Juries sentenced them to death years ago. But in 1986, four men on death row will return to Orange County to face new trials.
The state Supreme Court this year reversed the death verdicts against two of them. Rodney James Alcala was convicted of killing a 12-year-old girl, and Marcelinos Ramos shot two Taco Bell employees in the head after telling them to pray.
The other two men won reversals from Superior Court judges based on new state Supreme Court decisions. Willie Wisely killed his stepfather by rigging a truck cab to fall on him. Thomas F. Edwards shot a child to death as she and a friend were walking in the mountains.
Alcala will get a complete new trial. The other three will face only new penalty trials, where juries will decide between death and life without parole.
Critical of Bird
"It's frustrating," said Chief Deputy Dist. Atty. James Enright. "It's really needless to have to go through this again, certainly in the Alcala and Ramos cases. But that's the (Chief Justice) Rose (Elizabeth) Bird court for you."
Enright also said he expects that the prosecutor's office will have to retry death row inmates John Galen Davenport and William Payton. Their cases are now 4 years old, the oldest Orange County death cases pending before the Supreme Court.
"If we have to, we'll retry every one the Supreme Court sends back," Enright said. "It's difficult. You have to round up all your witnesses again and you have to put your victims' families through the whole thing all over. But you do it because the death penalty is the only just verdict for these guys."
Santa Ana attorney Keith Monroe, who represented Alcala and Wisely, has a different view.
"To say it's not right to have to retry cases is like calling for the abolition of the appellate process," Monroe said. "This is the way our system is supposed to work. It's the only way to assure a fair trial for everyone."
With the exception of the case of Randy Kraft, who is charged with 16 murders, probably no other case will gain as much attention next year as Rodney Alcala's.
Alcala, now 41, was convicted of kidnaping and killing Robin Samsoe, 12, of Huntington Beach in June, 1979. Her decomposed body was found 12 days later in the foothills of the Angeles National Forest, north of Arcadia.
The state Supreme Court agreed with Monroe that the jury was unfairly influenced when prosecutors were allowed to show that Alcala had a history of picking up young girls and sexually attacking them.
The Supreme Court called the evidence of Alcala's past "highly prejudicial."
Monroe has said, "If you were to ask me whether Rodney is capable of a crime like this, my heavens, yes.

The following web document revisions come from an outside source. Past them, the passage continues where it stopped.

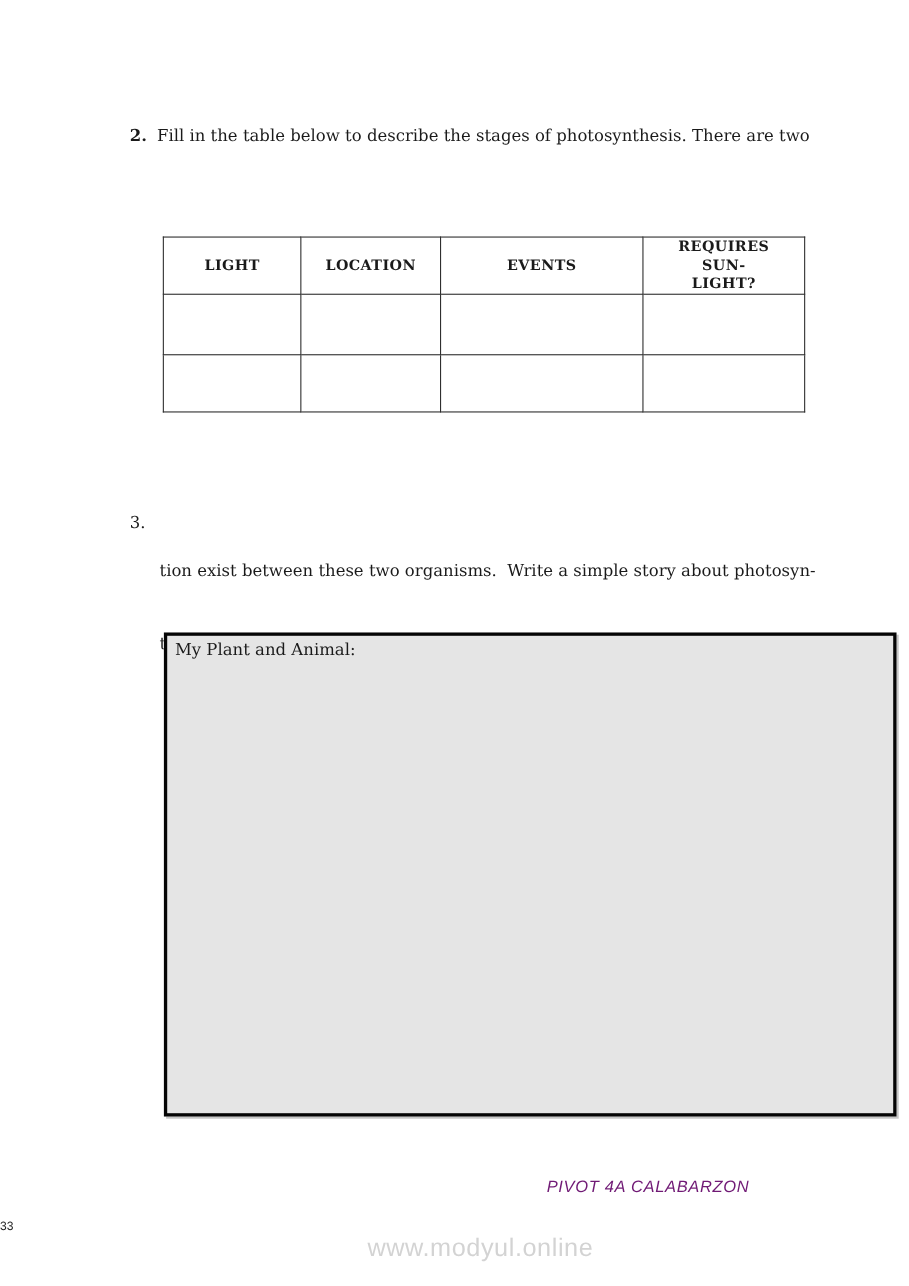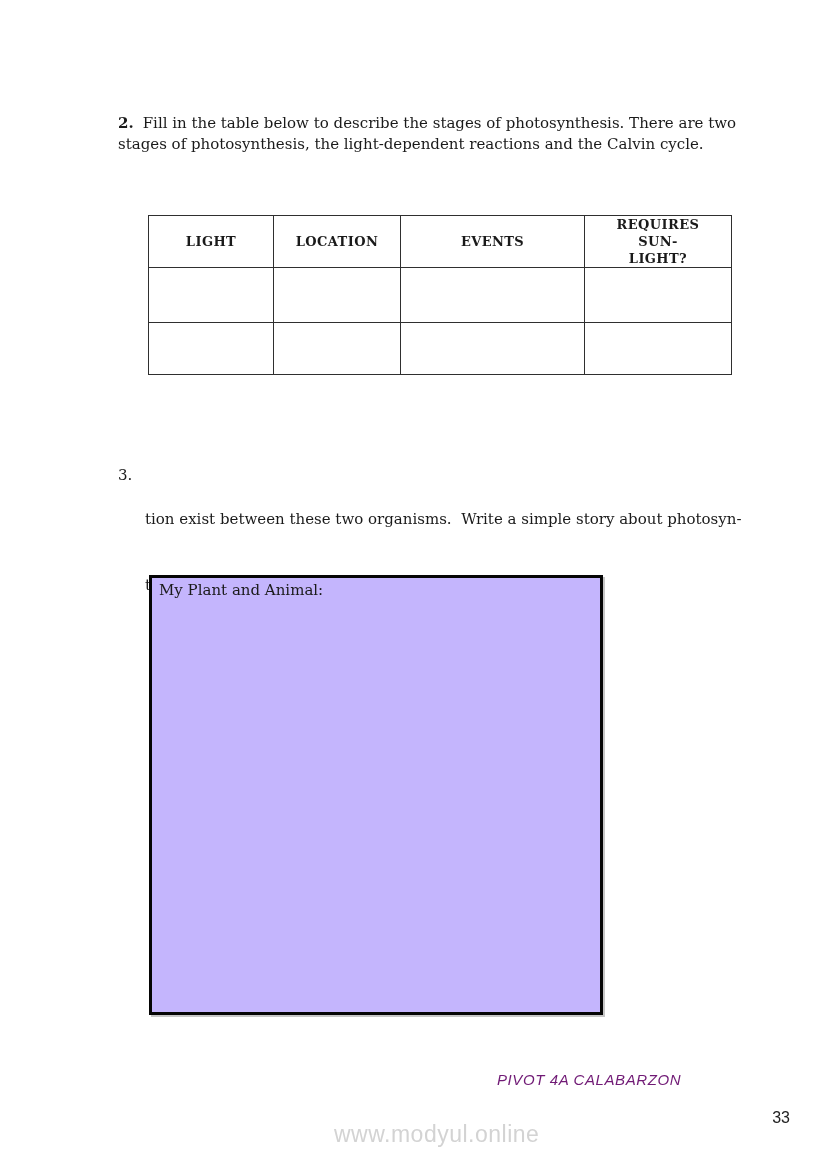--- a/index.html
+++ b/index.html
@@ -126,7 +126,6 @@
 
   <div class="para2">
     <div class="line"><span class="num">2.</span><span>Fill in the table below to describe the stages of photosynthesis. There are two</span></div>
-    <div class="line">stages of photosynthesis, the light-dependent reactions and the Calvin cycle.</div>
   </div>
 
   <table class="stages-table">

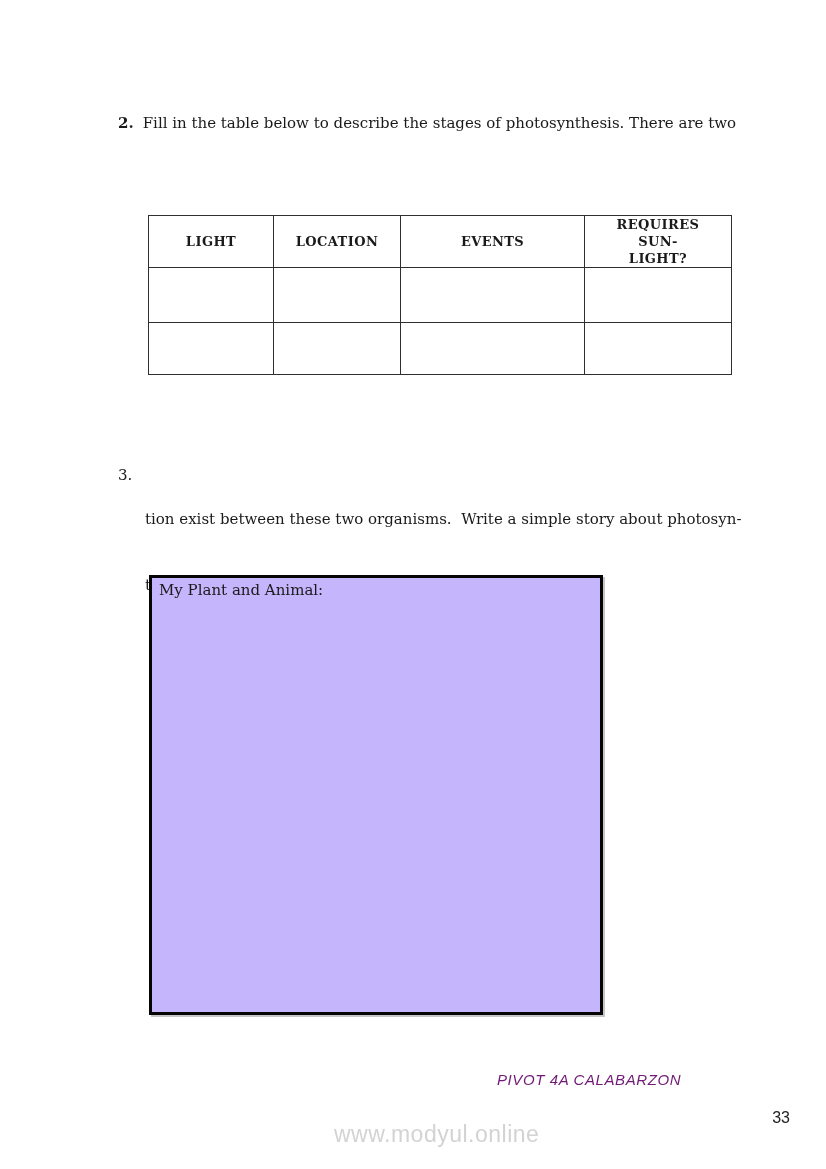--- a/index.html
+++ b/index.html
@@ -68,12 +68,12 @@
     position: absolute;
     left: 149px;
     top: 575px;
-    width: 454px;
+    width: 666px;
     height: 440px;
     box-sizing: border-box;
     border: 3px solid #050505;
     box-shadow: 2px 2px 0 #c6c6c6;
-    background: #c4b5fd;
+    background: #e5e5e5;
   }
   .box-title {
     position: absolute;

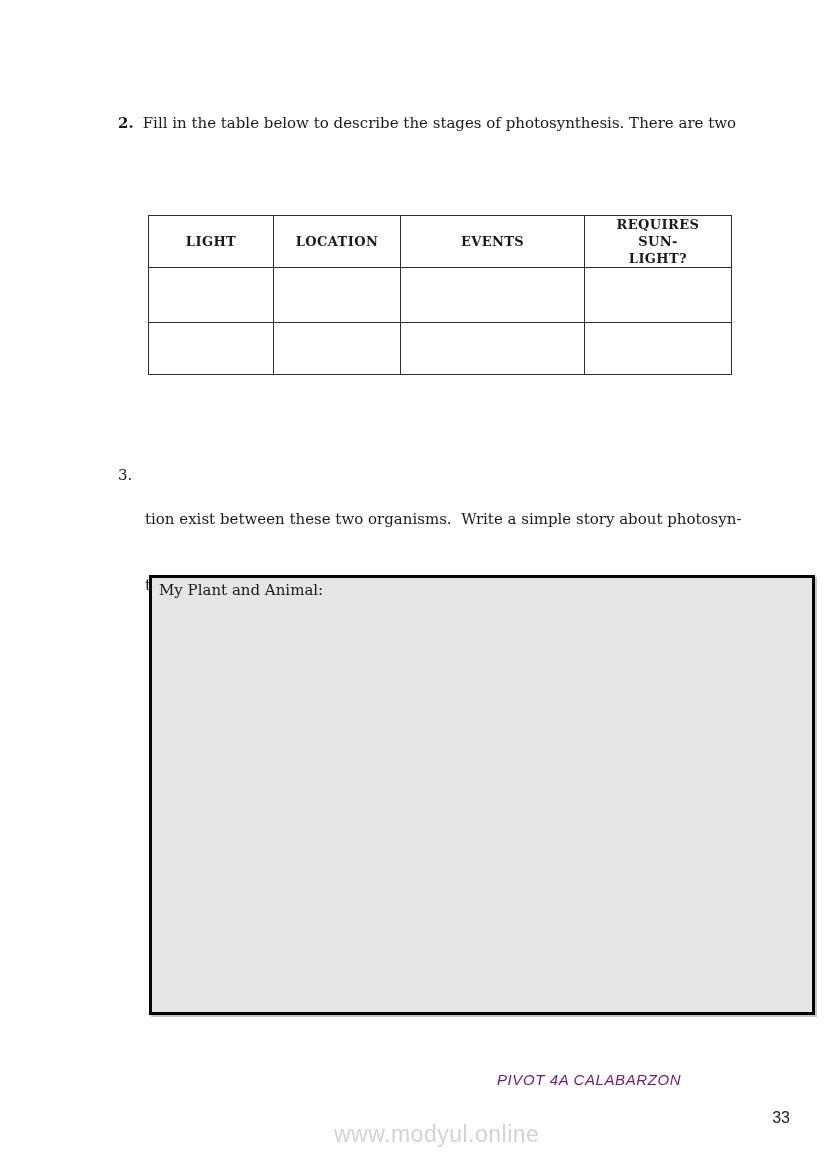--- a/index.html
+++ b/index.html
@@ -104,9 +104,9 @@
     left: 0;
     top: 1109px;
     width: 790px;
-    text-align: right;
+    text-align: left;
     font-family: "Liberation Sans", sans-serif;
-    font-size: 16px;
+    font-size: 11px;
     color: #222222;
   }
   .watermark {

It would not surprise me at all to learn that Rodney killed that little girl. But did the evidence at the first trial prove that he did it? I say no."

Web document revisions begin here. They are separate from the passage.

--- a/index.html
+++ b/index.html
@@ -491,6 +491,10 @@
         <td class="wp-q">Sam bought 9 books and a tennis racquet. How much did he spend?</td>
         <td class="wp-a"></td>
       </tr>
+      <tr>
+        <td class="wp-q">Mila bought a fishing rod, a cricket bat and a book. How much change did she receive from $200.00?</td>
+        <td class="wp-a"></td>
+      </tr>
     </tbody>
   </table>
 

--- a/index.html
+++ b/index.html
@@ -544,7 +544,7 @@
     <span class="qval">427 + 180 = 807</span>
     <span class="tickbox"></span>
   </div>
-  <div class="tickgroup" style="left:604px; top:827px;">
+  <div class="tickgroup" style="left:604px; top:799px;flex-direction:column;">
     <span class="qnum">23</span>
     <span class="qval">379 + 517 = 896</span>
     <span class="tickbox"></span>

Deputy Dist. Atty. Tom Goethals has to worry first about convicting Alcala of murder and then sending him back to death row. One inmate who testified that Alcala confessed in jail later recanted his testimony. Another inmate said Alcala confessed to kidnaping (necessary for a death verdict), but Goethals won't say whether he will testify again.
"Even if we convince the jury he is guilty of murder, we have to convince them there were special circumstances involved," Goethals said. "If we are successful in that, I don't think it will be too tough, considering Alcala's past, to convince a jury he should get the death penalty again."
Goethals said he expects the trial, scheduled for March 3, to last at least three months. He expects to call 50 to 75 witnesses.
Alcala's case may be the biggest, but prosecutors are just as angry about having to retry Ramos, who they say committed the most cold-blooded execution they have ever seen.
On June 3, 1979, Ramos, now 28, and a partner robbed a Taco Bell in Santa Ana. According to witnesses, Ramos held a gun to the heads of two employees, told them, "Say your prayers," and then shot them.
One of the employees, 20-year-old Katherine Parrott, died immediately. The other, Kevin Pickrell, then 18, survived with a head wound and testified against Ramos.
The state Supreme Court, in a landmark decision, ruled that the trial judge should not have instructed the jury that if they gave Ramos life without parole instead of death, the governor could commute his sentence. The jury instruction was part of the Briggs amendment on the death penalty passed by the voters in 1978. Critics of the jury instruction say it unfairly influences jurors to choose a death verdict. Jurors are not told that the governor has the power to commute a death sentence, too.
The Supreme Court also has ruled that to issue a death verdict, a jury must find that the defendant intended to kill.
"You don't tell your victims to say their prayers, then put a gun to their heads and pull the trigger unless you mean to kill them," Deputy Dist. Atty. Pat Geary said. "But we'll have to make sure the jury finds intent to satisfy the Supreme Court."